Andreas Antonopolous

The difference between banking and Bitcoin

Their ethics of the current banking system did not vibe with mine, so I am no longer a banker. So I found Bitcoin, which works more within my personal code of ethics. Your money is your money, Antonopoulos reports. It is not debt-based. No masters, no slaves. Possession is 10/10ths of the law. Control your keys and you control your bitcoin. Do not control your keys, and you are back at Mt. Gox, in that master-slave relationship once again.

Antonopoulos ends his speech with a veiled remark of the establishment’s views on Bitcoin, and how its prohibition and condemnation will stop criminal behavior. This is just a ruse to stop something else. You might see Russia’s recent banning of Bitcoin, in favor of protecting their shaky Russian ruble, within this quote:

“This represents a technological innovation that is terrifying to many people because it is such a fundamental transformation of money. And what ‘they’ will tell is that they are worried. Theyre worried that criminals will use Bitcoin, but the truth is that they are far more terrified that all of the rest of us will.”

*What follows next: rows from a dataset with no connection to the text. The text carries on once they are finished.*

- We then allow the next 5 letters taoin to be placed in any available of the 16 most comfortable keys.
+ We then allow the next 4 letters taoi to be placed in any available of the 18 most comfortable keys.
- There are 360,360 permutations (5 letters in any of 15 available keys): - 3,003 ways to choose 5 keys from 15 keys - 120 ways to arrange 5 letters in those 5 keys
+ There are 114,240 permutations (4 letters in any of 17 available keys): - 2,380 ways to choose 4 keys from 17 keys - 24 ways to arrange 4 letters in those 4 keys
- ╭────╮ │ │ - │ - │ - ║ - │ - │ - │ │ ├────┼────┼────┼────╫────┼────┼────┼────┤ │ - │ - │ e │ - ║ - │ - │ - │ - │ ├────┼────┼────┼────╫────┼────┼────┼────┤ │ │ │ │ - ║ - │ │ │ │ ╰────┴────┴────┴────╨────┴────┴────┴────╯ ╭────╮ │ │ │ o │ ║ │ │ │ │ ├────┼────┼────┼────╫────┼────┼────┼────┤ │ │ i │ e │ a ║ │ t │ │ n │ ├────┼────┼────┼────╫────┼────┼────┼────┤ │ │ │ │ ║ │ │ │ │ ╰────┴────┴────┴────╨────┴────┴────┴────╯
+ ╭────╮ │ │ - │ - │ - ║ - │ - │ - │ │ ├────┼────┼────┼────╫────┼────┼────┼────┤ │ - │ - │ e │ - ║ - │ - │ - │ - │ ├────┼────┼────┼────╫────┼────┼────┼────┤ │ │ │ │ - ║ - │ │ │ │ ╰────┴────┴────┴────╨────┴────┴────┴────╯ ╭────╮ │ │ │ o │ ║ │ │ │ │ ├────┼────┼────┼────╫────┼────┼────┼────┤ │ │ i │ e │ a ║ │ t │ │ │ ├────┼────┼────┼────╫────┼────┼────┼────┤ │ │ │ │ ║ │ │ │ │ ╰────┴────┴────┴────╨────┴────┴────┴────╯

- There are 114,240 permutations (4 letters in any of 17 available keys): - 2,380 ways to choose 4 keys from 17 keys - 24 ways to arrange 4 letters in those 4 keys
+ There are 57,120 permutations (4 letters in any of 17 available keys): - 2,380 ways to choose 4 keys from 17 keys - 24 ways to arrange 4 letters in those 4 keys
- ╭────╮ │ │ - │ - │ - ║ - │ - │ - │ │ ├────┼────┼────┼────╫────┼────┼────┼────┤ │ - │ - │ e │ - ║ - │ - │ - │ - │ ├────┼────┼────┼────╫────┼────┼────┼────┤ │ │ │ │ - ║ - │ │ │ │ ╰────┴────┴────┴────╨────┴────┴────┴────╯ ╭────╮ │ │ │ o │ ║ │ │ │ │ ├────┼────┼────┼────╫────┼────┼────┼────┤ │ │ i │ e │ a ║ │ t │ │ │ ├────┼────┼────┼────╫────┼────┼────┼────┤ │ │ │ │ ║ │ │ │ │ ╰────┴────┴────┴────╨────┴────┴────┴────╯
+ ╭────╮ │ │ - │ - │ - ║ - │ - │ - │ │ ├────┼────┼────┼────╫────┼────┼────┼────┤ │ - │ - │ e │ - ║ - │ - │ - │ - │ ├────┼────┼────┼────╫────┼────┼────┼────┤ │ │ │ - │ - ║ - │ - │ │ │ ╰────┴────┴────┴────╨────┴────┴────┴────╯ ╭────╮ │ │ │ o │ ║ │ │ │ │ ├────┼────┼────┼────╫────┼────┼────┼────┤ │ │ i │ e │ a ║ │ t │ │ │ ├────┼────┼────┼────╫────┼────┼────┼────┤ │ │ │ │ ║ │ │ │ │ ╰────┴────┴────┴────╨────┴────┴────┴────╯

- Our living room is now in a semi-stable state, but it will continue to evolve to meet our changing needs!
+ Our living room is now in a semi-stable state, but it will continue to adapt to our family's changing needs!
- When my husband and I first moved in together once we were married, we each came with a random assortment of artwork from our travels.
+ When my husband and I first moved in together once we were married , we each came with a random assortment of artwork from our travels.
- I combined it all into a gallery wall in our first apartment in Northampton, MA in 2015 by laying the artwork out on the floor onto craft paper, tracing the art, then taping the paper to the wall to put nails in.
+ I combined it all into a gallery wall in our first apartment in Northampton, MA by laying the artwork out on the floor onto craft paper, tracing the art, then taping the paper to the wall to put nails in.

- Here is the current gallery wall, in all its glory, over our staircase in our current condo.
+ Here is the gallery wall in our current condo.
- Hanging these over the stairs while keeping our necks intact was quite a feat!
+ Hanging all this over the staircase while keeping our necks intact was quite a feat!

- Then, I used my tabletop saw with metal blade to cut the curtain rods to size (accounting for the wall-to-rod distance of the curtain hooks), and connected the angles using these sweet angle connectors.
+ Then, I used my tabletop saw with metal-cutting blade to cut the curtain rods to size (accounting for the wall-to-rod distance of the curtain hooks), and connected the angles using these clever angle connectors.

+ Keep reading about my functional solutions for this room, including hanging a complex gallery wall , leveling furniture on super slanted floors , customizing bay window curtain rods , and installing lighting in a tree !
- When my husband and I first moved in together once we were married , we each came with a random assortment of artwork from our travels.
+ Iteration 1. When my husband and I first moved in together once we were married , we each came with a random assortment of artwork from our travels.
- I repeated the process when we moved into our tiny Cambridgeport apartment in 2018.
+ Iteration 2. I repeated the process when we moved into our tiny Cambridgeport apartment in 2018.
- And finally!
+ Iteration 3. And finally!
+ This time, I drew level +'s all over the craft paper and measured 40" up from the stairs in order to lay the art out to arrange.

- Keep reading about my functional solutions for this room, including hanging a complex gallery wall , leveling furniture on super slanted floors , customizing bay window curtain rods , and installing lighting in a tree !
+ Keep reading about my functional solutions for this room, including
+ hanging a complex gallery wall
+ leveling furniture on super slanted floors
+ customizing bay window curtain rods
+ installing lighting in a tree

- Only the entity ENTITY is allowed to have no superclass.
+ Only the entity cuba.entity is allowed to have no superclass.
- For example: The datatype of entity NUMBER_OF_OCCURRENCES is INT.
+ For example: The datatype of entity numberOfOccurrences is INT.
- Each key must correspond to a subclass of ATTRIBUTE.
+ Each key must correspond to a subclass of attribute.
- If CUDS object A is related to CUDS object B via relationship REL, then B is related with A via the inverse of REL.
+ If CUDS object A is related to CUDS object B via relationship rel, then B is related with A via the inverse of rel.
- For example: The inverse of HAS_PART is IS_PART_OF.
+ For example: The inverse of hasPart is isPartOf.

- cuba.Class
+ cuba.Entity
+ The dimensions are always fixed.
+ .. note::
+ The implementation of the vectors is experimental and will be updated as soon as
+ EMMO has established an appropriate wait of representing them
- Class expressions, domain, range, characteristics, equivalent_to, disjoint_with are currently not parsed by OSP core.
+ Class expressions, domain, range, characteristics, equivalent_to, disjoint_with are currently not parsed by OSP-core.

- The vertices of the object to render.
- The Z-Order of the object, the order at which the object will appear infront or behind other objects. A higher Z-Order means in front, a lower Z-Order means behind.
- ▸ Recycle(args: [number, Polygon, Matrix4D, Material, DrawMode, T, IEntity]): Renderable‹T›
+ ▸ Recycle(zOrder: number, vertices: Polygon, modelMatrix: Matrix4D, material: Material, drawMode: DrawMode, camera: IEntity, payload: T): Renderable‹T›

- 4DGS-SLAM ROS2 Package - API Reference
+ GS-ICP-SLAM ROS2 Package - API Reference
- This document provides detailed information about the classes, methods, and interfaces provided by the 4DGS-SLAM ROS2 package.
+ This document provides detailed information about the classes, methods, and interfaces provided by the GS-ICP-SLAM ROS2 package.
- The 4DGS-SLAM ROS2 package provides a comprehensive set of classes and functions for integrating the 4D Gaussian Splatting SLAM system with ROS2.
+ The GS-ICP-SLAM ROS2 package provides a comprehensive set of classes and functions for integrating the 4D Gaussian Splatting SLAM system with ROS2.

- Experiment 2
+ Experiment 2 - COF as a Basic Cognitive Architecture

One issue I was looking for more information on is Antonopoulos’ views on the mainstream banking adoption of Blockchain technology. What does he think it means in the grand scheme of it all? He was asked directly in the Q&A. His view was admirably brilliant, within the context of the establishment using terms like “revolutionary” for their approach to integrating new technologies. Antonopoulos:

“Its like the difference between Che Guevara and a hipster in New York wearing a Che Guevara t-shirt. [Banks] look at Bitcoin and say ‘Lets see. We have a decentralized open-source, borderless, transparent, peer-to-peer currency. Fantastic! Can we have that without the open, decentralized, borderless, transparent, peer-to-peer, and instead add a nice dose of heavy control, and turn it into a master-slave model?’”

My problem with Andreas

In a perfect world, Antonopoulos would have a YouTube channel with 200 of these videos, designed for everyone from coders to coat check girls. But if I want to get Bitcoin wisdom from him, I have to stumble upon a link of Reddit or something. It would have one million subscribers, and I could reference all of his wisdom in one, convenient YouTube channel. That is at least until the highly centralized YouTube TOS takes them down, just because they can.

If you go to his YouTube channel you will see four discordant videos. He obviously does not have the time to properly manage a vast library of YouTube videos for mass consumption, as he travels the world, educating hundreds at a time, paid in bitcoin for his flights, hotels and services. He is a very busy man, as there are many, many people who need, and want, Bitcoin education.

People ask me all the time “What can I do to learn more about Bitcoin?” or “How can I help it grow?” I used to not exactly know what to say, as I learned from scouring the Internet in a piecemeal fashion, as most still do today to learn about Bitcoin. Now I do know what to tell people.

Download, rip, or copy as many of his videos as you can and put them into one massive YouTube Channel the world can scroll through, kind of like a digital Blockchain ledger. Gather these hundreds of educational mp4’s to one channel, for the masses to learn from. Watch, catalog, and learn. Then advertise it. Use you SEO or Ad Sense, or PPC to get this channel out to anyone in Bitcoin, investment, new technologies, or economics.

He shouldn’t mind since he’s not hosting these videos, but you might want to check with Antonopoulos on his Twitter, @aantonop. That’s what the world needs now. Let’s make the world, and YouTube, a more educated Bitcoin video platform.

Obi-Wan Kenobi went viral on Star Wars back in the day. Why can’t Bitcoin savant Andreas Antonopouols do the same on YouTube? Make it so.